KDB-X is a powerful ecosystem built on top of q. The q language is a concise, expressive, Turing-complete, interpreted programming language with a built-in database engine optimized for streaming, real-time, and historical data.

!!! If you don't have KDB-X installed yet, follow this quick install KDB-X guide.

Launch q

In your terminal, type q to start an interactive session. When the q) prompt appears, the interpreter is ready.

$ q
KDB-X 5.0.20251113 2025.11.13 Copyright (C) 1993-2025 Kx Systems
...

q)

Standard constructs

Like most languages, q allows you to create scalars, lists, and dictionaries, assign them to variables (using the colon :), define functions, use execution controls (like if-then-else), and call built-in operators and functions. Below are some common q commands and their Python equivalents:

q)n:8                  / Assign an integer
q)n
8
q)b:0b                 / A boolean (0b for false, 1b for true)

q)show l:reverse til 5 / Create a list 0-4 and reverse it
4 3 2 1 0
q)(8; 3.14; ("Alice"; "Bob"; "Mike")) / A mixed list
8
3.14
("Alice";"Bob";"Mike")
/ Assign to multiple calues
q)(n; pi; friends): (8; 3.14; ("Alice"; "Bob"; "Mike")) / pattern matching (aka unpacking)

q)show contacts:([Alice: "555-0101"; Bob: "555-0723"; Mike: "555-6666"])
Alice| "555-0101"
Bob  | "555-0723"
Mike | "555-6666"
q)callRandomFriend:{f: rand key contacts; show "Calling ", string[f], " at ", contacts f}
q)callRandomFriend[]
"Calling Bob at 555-0723
q)f:{[r] 1 % r*r}               / Division is denoted by %
q)if[n<14; show "I'm a child!"] / if statement
"I'm a child!"
>>> n = 8
>>> n
8
>>> b = False

>>> l = list(reversed(range(5)))
>>> l
[4, 3, 2, 1, 0]
>>> [8, 3.14, ["Alice", "Bob", "Mike"]]
[8, 3.14, ['Alice', 'Bob', 'Mike']]
>>> n, pi, friends = [8, 3.14, ["Alice", "Bob", "Mike"]]

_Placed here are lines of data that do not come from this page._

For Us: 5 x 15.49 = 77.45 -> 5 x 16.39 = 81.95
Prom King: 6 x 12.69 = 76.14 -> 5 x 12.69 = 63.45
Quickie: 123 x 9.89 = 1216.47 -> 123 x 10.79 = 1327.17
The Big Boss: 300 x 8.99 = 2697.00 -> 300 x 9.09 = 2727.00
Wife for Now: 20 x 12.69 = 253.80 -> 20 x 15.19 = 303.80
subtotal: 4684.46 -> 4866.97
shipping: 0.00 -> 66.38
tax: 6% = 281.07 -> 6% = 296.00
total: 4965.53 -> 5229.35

>>> contacts = {"Alice": "555-0101", "Bob": "555-0723", "Mike": "555-6666"}
>>> contacts
{'Alice': '555-0101', 'Bob': '555-0723', 'Mike': '555-6666'}
>>> import random
>>> def callRandomFriend():
...     key, value = random.choice(list(contacts.items()))
...     print(f"Calling {key} at {value}")
...
>>> callRandomFriend()
Calling Mike at 555-6666
>>> def f(r):
...     return 1 / (r * r)
>>> if n < 15:
>>> ...     print("I'm a child!")
    ...
I'm a child!

Use exit 0, \\ or Ctrl-D (i.e. EOF) to exit a q session.

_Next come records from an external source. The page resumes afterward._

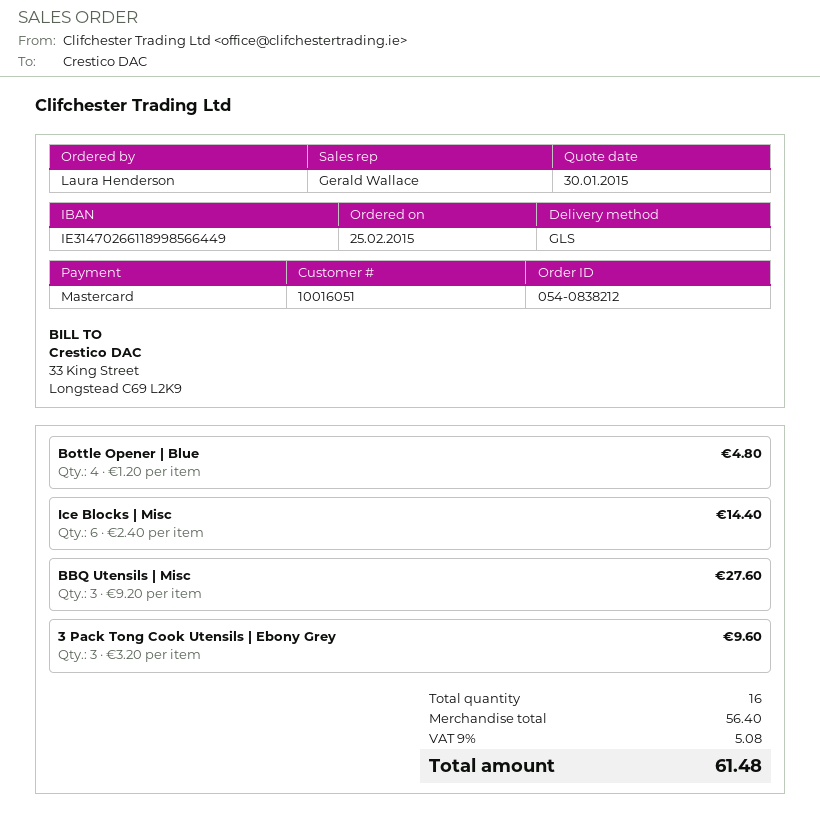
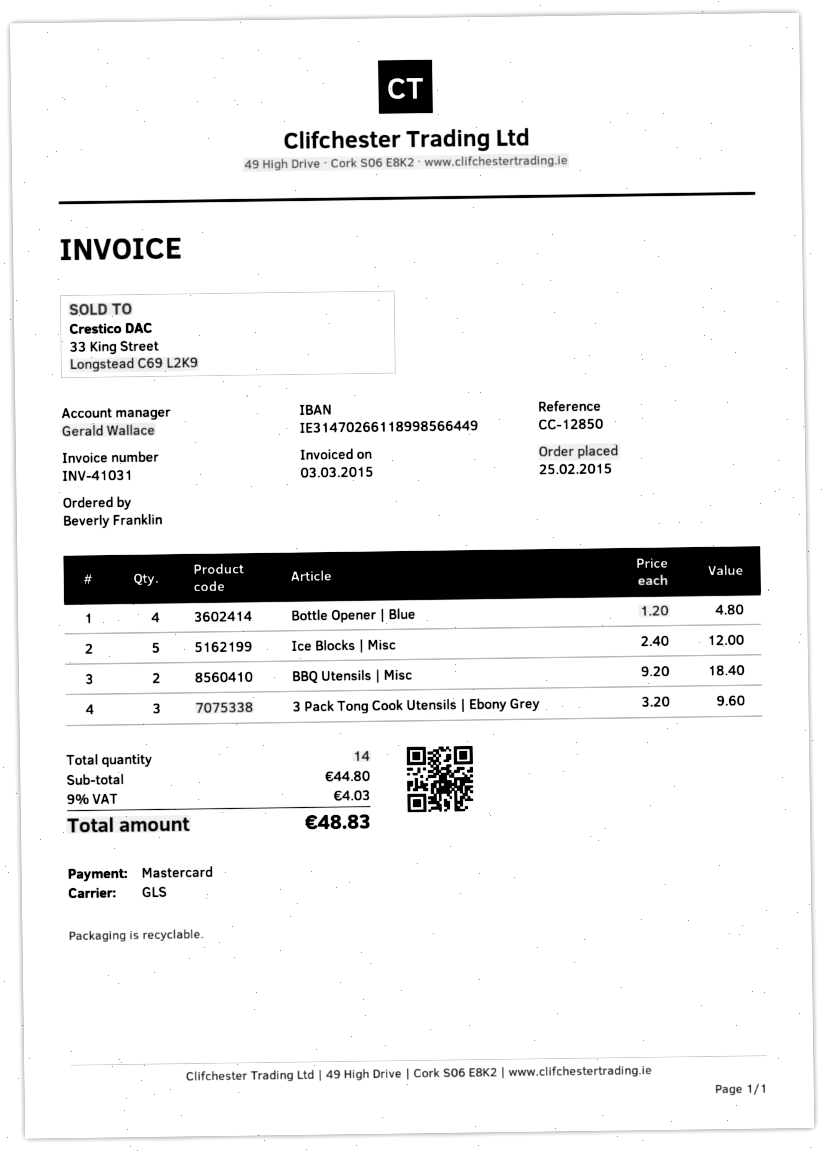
ordered by: Laura Henderson -> Beverly Franklin
Ice Blocks | Misc: 6 x 2.40 = 14.40 -> 5 x 2.40 = 12.00
BBQ Utensils | Misc: 3 x 9.20 = 27.60 -> 2 x 9.20 = 18.40
total quantity: 16 -> 14
subtotal: 56.40 -> 44.80
tax: 9% = 5.08 -> 9% = 4.03
total: 61.48 -> 48.83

You can put your q commands into a text file and run it:

$ q myscript.q

or load it into your q session:

q)\l myscript.q

The beauty of q

In this section, we collect some special features of q.

Minimalist syntax (no noise)

The q language descends from APL (A Programming Language), which was built around mathematical notation. Lists, dictionaries, and functions are unified concepts in q: they are all mappings. Because of this, you use the same square-bracket notation to access them.

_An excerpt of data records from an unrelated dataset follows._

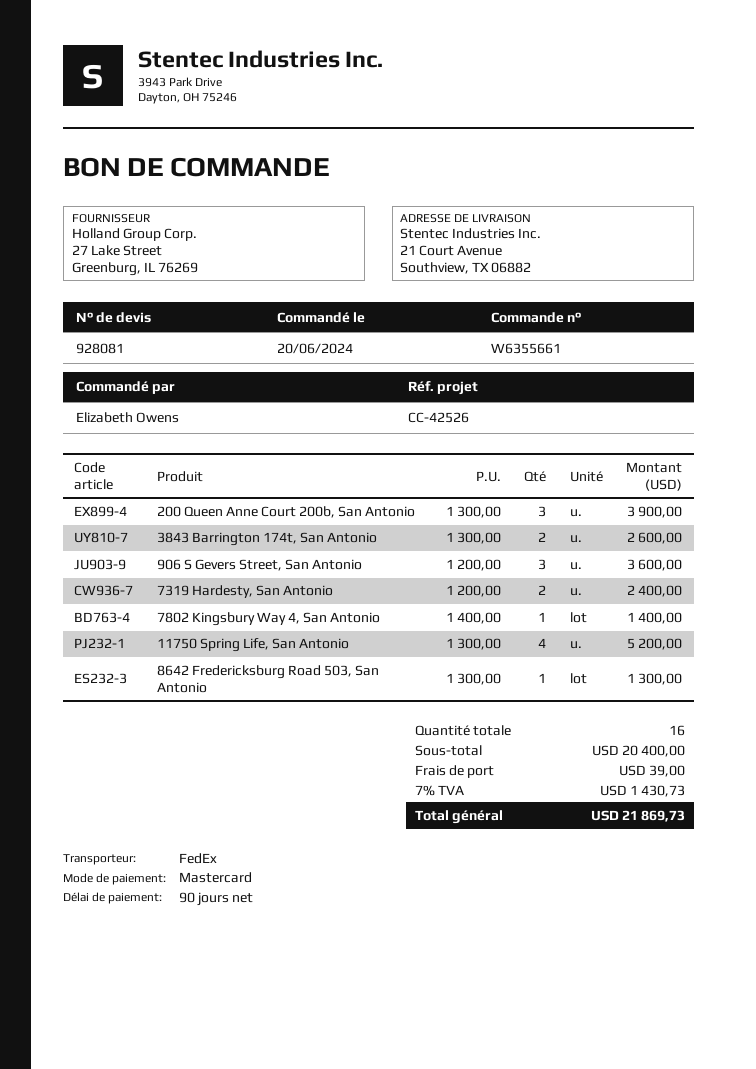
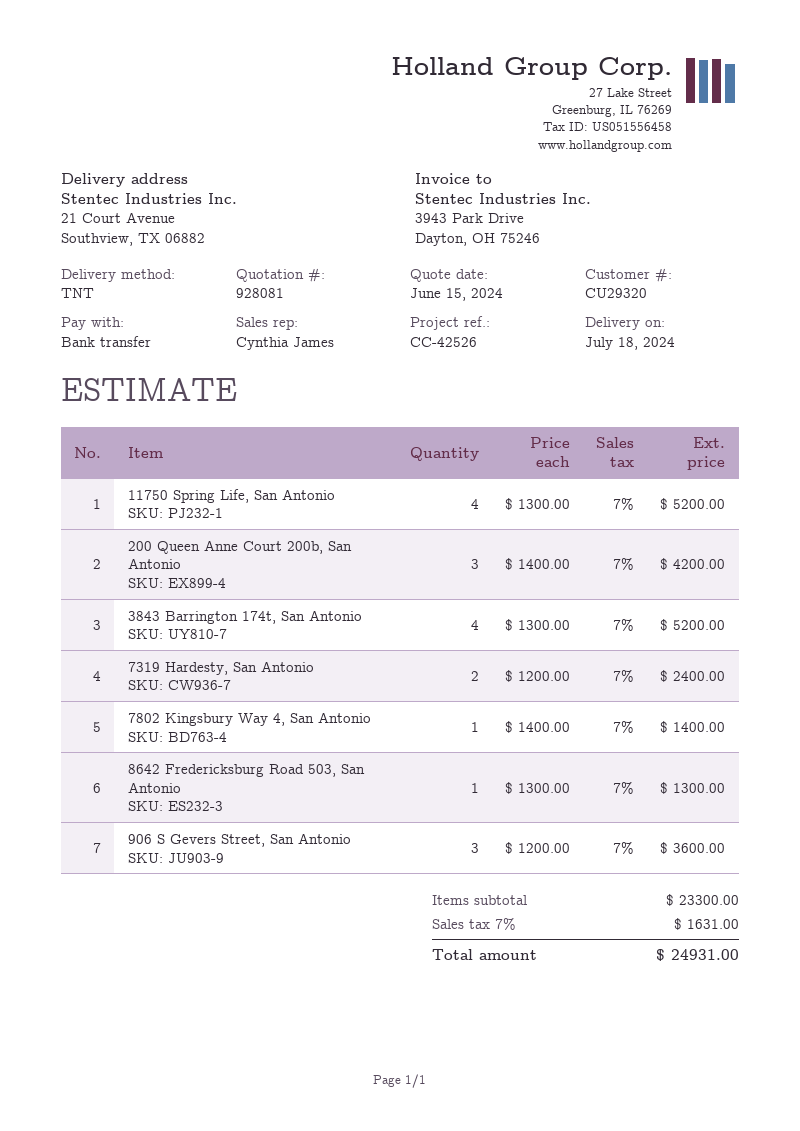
payment method: Mastercard -> bank transfer
shipping method: FedEx -> TNT
200 Queen Anne Court 200b, San Antonio: 3 x 1300.00 = 3900.00 -> 3 x 1400.00 = 4200.00
3843 Barrington 174t, San Antonio: 2 x 1300.00 = 2600.00 -> 4 x 1300.00 = 5200.00
subtotal: 20400.00 -> 23300.00
shipping: 39.00 -> none
tax: 7% = 1430.73 -> 7% = 1631.00
total: 21869.73 -> 24931.00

q)l[2]              / Indexing a list
7
q)contacts[`Alice]  / Looking up a dictionary by a key
"555-0101"
q)f[5]              / Applying a function
0.04
>>> l[2]
2
>>> contacts["Alice"]
'555-0101'
>>> f(5)
0.04

This is polymorphism at its most fundamental level. To further reduce "noise", q allows you to omit brackets and use whitespace to separate list items.

q)l 2    / Equivalent to l[2]
7
q)4 1 7  / A list of integers (no commas or parentheses needed)
4 1 7

Reducing boilerplate code is a basic principle in q.

Right-to-left evaluation

Unlike most languages, q has no operator precedence. Expressions are evaluated strictly from right to left.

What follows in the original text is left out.